If you enjoy incest, then you’ll love the early passages in this work. They describe a group of people who continually resort to the practice when they make the mistake of not having female children, or when the women they do have idiotically turn around to look at burning cities and get themselves transmogrified into pillars of salt.
Overlong and open to interpretation, this work is wildly popular, despite some stylistic quirks. We are told that the book is the word of “God”, the author, who employs multiple narrators to tell the story, but gets into a bizarre Charlie Kaufman-esque situation in which he writes himself in to his own narrative. The Bible seems to be one of those postmodern novels that was popular in the 1970s, but this meta-fictional approach gets particularly tiresome when a new character, Jesus, is introduced and is alternately referred to as the son of God, the Son of Man, a man and God himself.
The climax is a bizarre sequence wherein this schizoid but hitherto kindly character judges the rest of the characters (and indeed everyone) as some kind of proxy for the author. Jesus’s earlier, touching act of self-sacrifice and his message of love, seem somewhat incongruous with the appalling bloodbath that follows the judgement.
Contra the “love-thy-enemy” message he propagated earlier, Jesus unveils the fact that he actually wants to kill and torture everyone who has not sworn allegiance to him.
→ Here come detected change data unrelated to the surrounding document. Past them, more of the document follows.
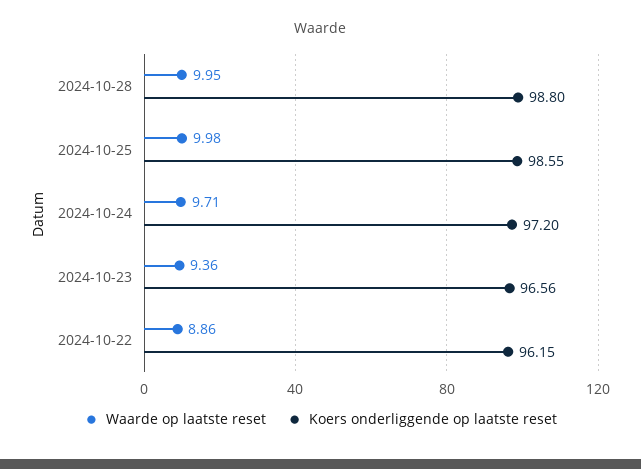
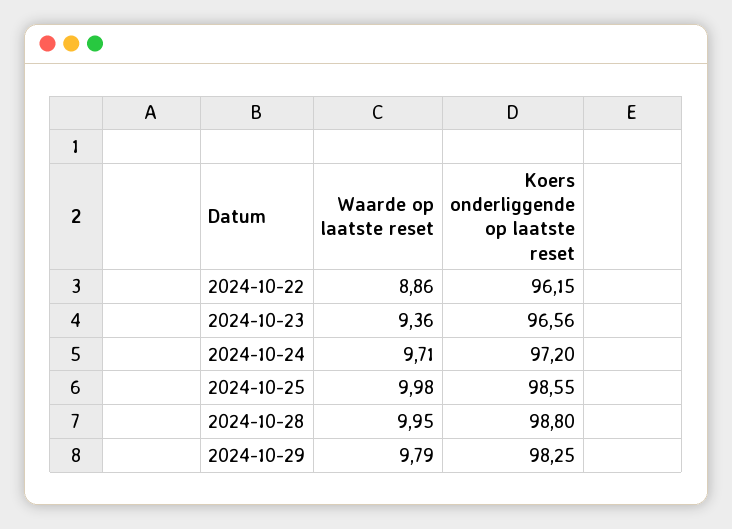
Waarde op laatste reset, 2024-10-29: none -> 9.79
Koers onderliggende op laatste reset, 2024-10-29: none -> 98.25

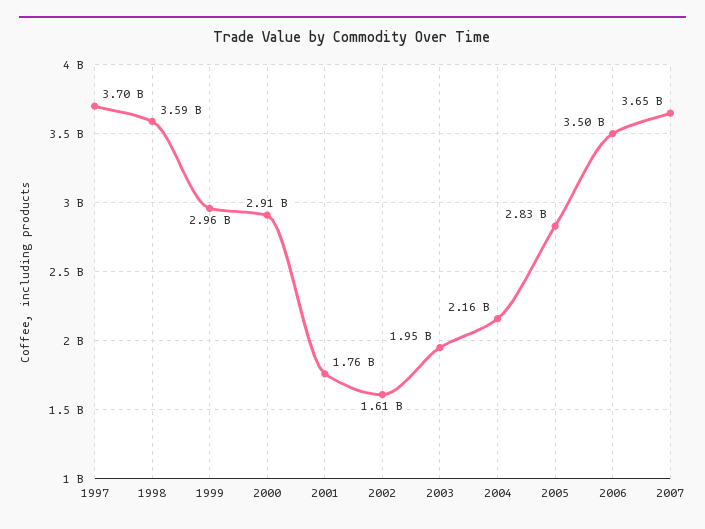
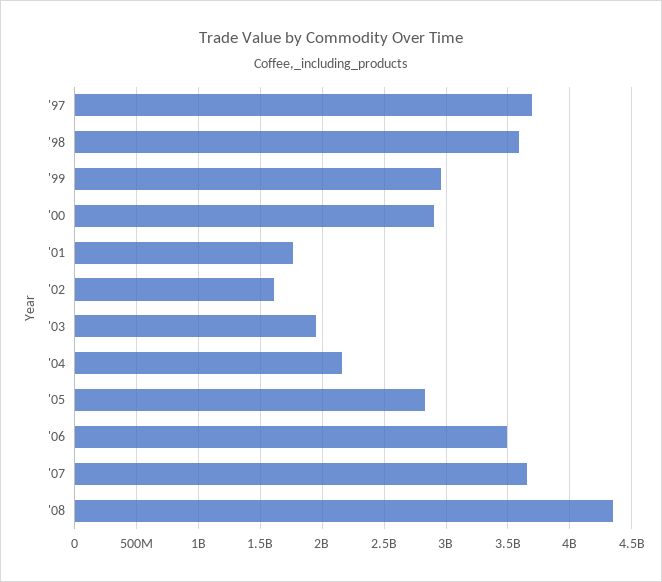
'08: none -> 4350000000

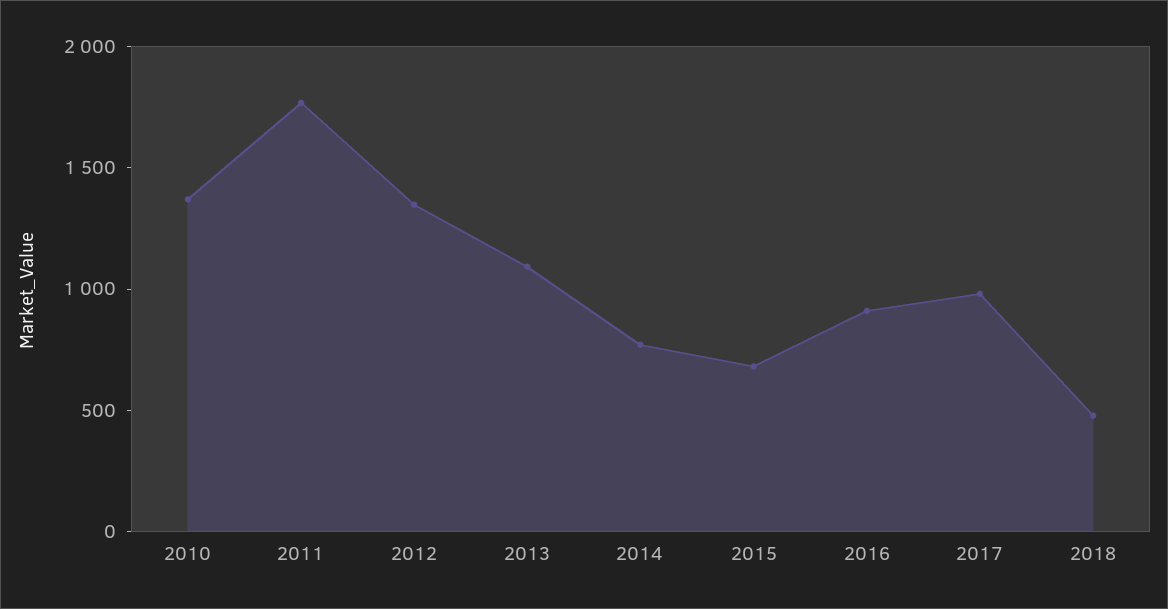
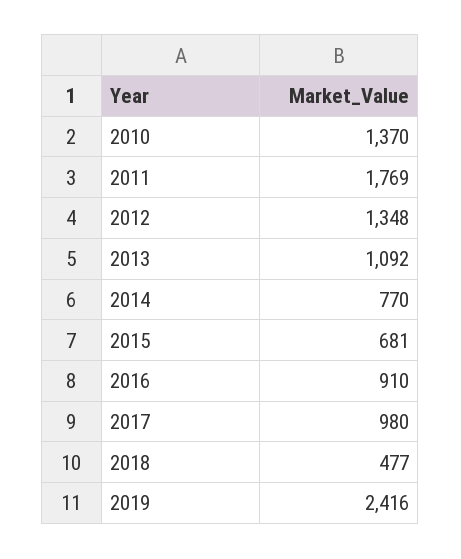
2019: none -> 2416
The moral dodginess of doing this to people who have never even heard of him, let alone embraced him, is thankfully overshadowed by the enthralling symbolism and rich imagery of beasts, trumpets, fire, gold, horsemen, falling stars and brimstone which accompany the inauguration of the book’s final conceit: the New Jerusalem, whatever that is.
The sex scene, Song of Songs, was actually very good and the bit on prohibitions, Leviticus, was hilarious; in fact, overall it’s well written and profound, but thematically inconsistent. More concise than the Mahabharata, three stars.